Lastly, to mark Juneteenth as an important event in the struggle against racism, we are posting the Loyola writing department response to the murders of George Floyd, Ahmaud Arbery, and Breonna Taylor. As a member of the writing department and as the Faculty Director for Community-Engaged Learning and Scholarship at Loyola, I believe that this statement eloquently explains our beliefs, and it outlines goals to do more to address systemic racism and violence against people of color.

LOYOLA UNIVERSITY MARYLAND WRITING DEPARTMENT STATEMENT AGAINST ANTI-BLACK OPPRESSION

The Loyola University Maryland Writing Department stands with members of the Black community as they mourn and protest the recent killings of Ahmaud Arbery, Breonna Taylor, and George Floyd. We grieve with you. To our dismay, their violent deaths at the hands of current and former police officers are not aberrations, but part of larger patterns of anti-Black violence and oppression in the United States. Indeed, it has only been five years since Freddie Gray was fatally injured while in Baltimore Police custody, sparking an uprising that rightly shook our city.
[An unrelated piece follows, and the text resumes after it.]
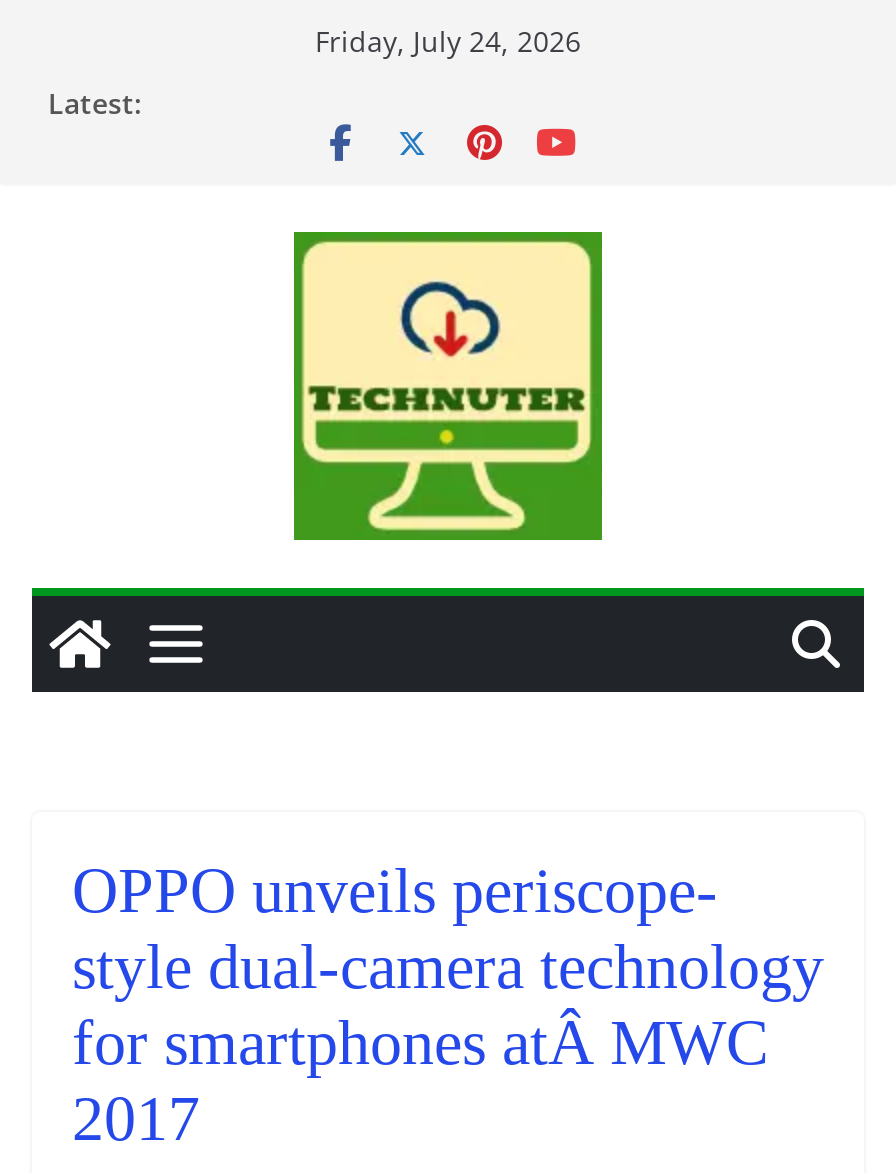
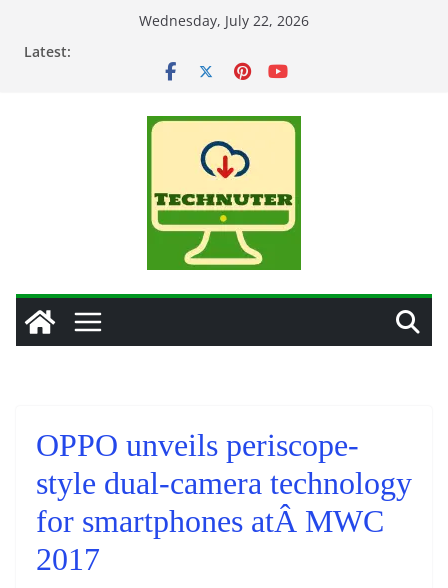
- Friday, July 24, 2026
+ Wednesday, July 22, 2026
These patterns are the result of a centuries-long project in which American society has been structured to privilege the White few at the expense of Black and other people of color.

As writers and rhetoricians, we are well equipped to see the ways that anti-Black structures are created and maintained through language: how events are framed, which narratives prevail, whose words are heard and respected. As a department, we commit to identifying, and helping our students identify, language choices, patterns, and ideologies that perpetuate anti-Black oppression. We also commit to employing our academic and creative expertise to disrupt, dismantle, and destroy racist and white supremacist systems. Specifically, we commit to teaching courses that robustly include and even center Black voices, perspectives, and experiences, to furnishing students with the linguistic tools they need to construct a more just and equitable society for all, and to restructuring our spaces—classrooms, offices, the Writing Center, events—such that they affirm the dignity of Black people. In making these commitments, we ask that students, alumni, and friends of the department hold us accountable.